Music to my ears. And in the comments section, Quinn further adds:

Am I overblowing this? I hope so, but I would bet just about anything that I’m not. The Patent Office will simply plow through their backlog in hundreds of thousands of applications by issuing an insurmountable rejection of all software claims written as methods and systems by saying “see Alice v. CLS Bank.”

Hip hip, hooray!

[edit] Joe Mullin (Ars Technica)

Joe writes some of the best articles on software patents, but I think his review of Alice v. CLS has a mistake that leads him to an overly pessimistic conclusion. He says:

Some advocates were hoping .... to eliminate software patents ... but it didn't. The court suggested software patents could still be allowed when they "improve the functioning of the computer itself," or "improve an existing technological process."

But by my reading, they never said (nor suggested) that any particular type of software patent could still be allowed. What the Court said was:

Viewed as a whole, these method claims simply recite the concept of intermediated settlement as performed by a generic computer. They do not, for example, purport to improve the functioning of the computer itself or...

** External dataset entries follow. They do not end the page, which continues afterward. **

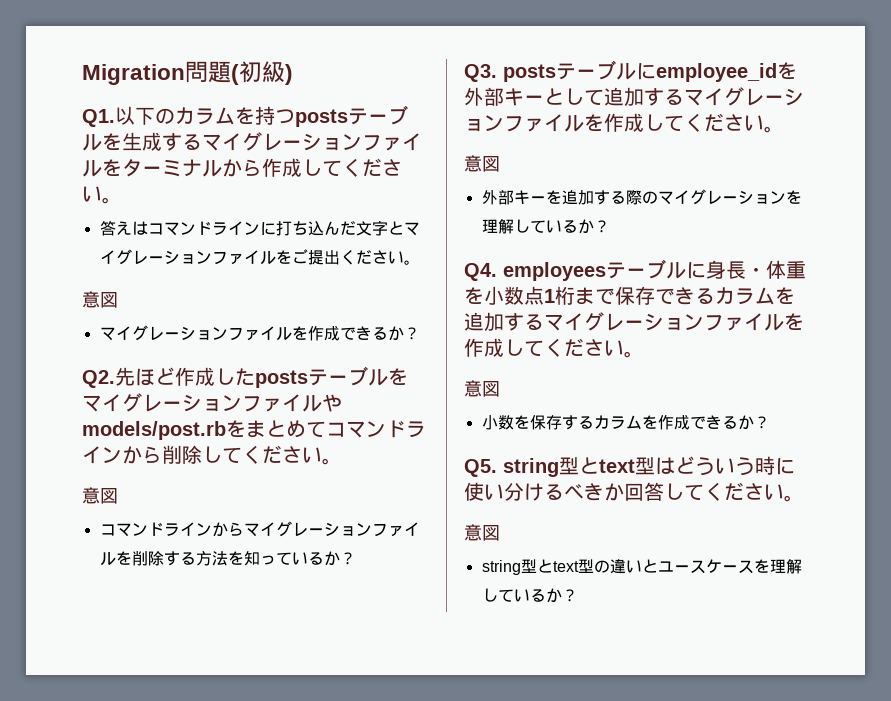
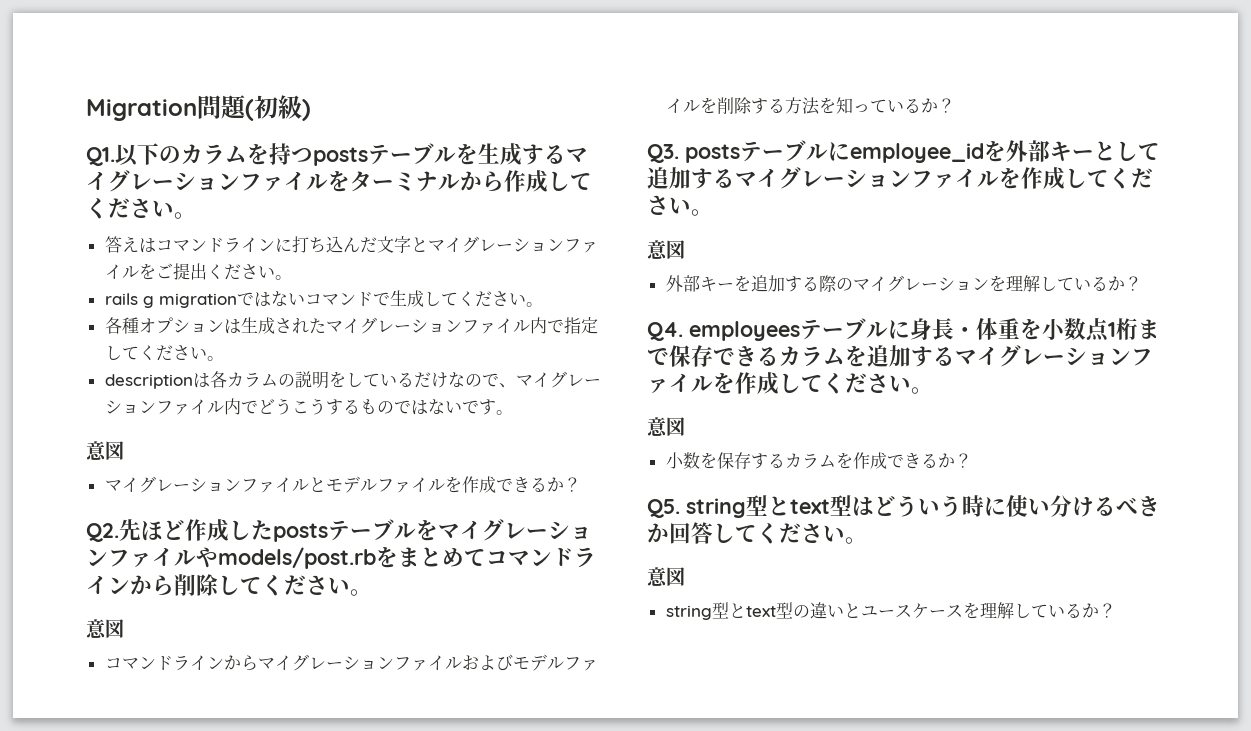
+ rails g migrationではないコマンドで生成してください。
+ 各種オプションは生成されたマイグレーションファイル内で指定してください。
+ descriptionは各カラムの説明をしているだけなので、マイグレーションファイル内でどうこうするものではないです。
- マイグレーションファイルを作成できるか？
+ マイグレーションファイルとモデルファイルを作成できるか？
- コマンドラインからマイグレーションファイルを削除する方法を知っているか？
+ コマンドラインからマイグレーションファイルおよびモデルファイルを削除する方法を知っているか？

As I understand it, in Supreme Court rulings, this type of wording concerns only the scope of the ruling. The court didn't say that improving the functioning of a computer is patentable. What they said is that they are answering in the context of abstract ideas on generic computers, and that the category of patents on improving the functioning of a computer is outside the scope. They're telling the reader: if you're looking for the answer to that question, you won't find it here.

Nothing more.

-- Sort of. They're saying that you could patent a better way of doing what a computer does. So they are saying that improving the functioning of a computer is patentable. But what they didn't say is that software that improves the functioning of a computer is patentable. You might invent a computer that uses light-based components, say, instead of electronic transistors. The court doesn't address very well whether a patent rationale based on saying software improves the computer's functioning would fly, but it sounds like the court would not be duped by that kind of argument. They seem to be, though not explicitly, distinguishing the nature of software from the kind of things that would constitute a patentable improvement in how a computer is implemented. I think Joe's saying there's still a vulnerability to that kind of argument. Which may be valid, though the way the court marshalled this distinction in their phrasing suggests to me they demarcate software as improvement from concrete new ways of making a computer do its thing.
But that's exactly the mistake. The Court didn't say "you could patent" anything. Nothing in this ruling says that any type of invention is patentable.
They give an example: "for example, purport to improve the functioning of the computer itself" That's contrasted to "method claims [that] simply recite the concept of intermediated settlement as performed by a generic computer." That's close enough for me to language saying you could patent something other than this kind of set of method claims. It's a reference to something that might be patentable as contrasted to non-patentability in this case.
In normal English, I'd also assume that an example of non-excluded stuff is thus included, but in court opinions if they want to include something, they say they're including it. When, instead, they say they're not excluding it, the contrast created is:
  • I'm saying whether A is patentable: no it isn't
  • I'm not saying whether B is patentable.
We might agree that both our interpretations are possible, but only one can be right. If Joe's reading was right, we would find pro-patent blogs claiming partial victory or even a consolation prize that a sub-category of software patents are for the first time validated by the Supreme Court, right? But the patent lawyers aren't saying that. So I'm guessing Joe's reading isn't right. (But I note again, I recommend his writings in general.)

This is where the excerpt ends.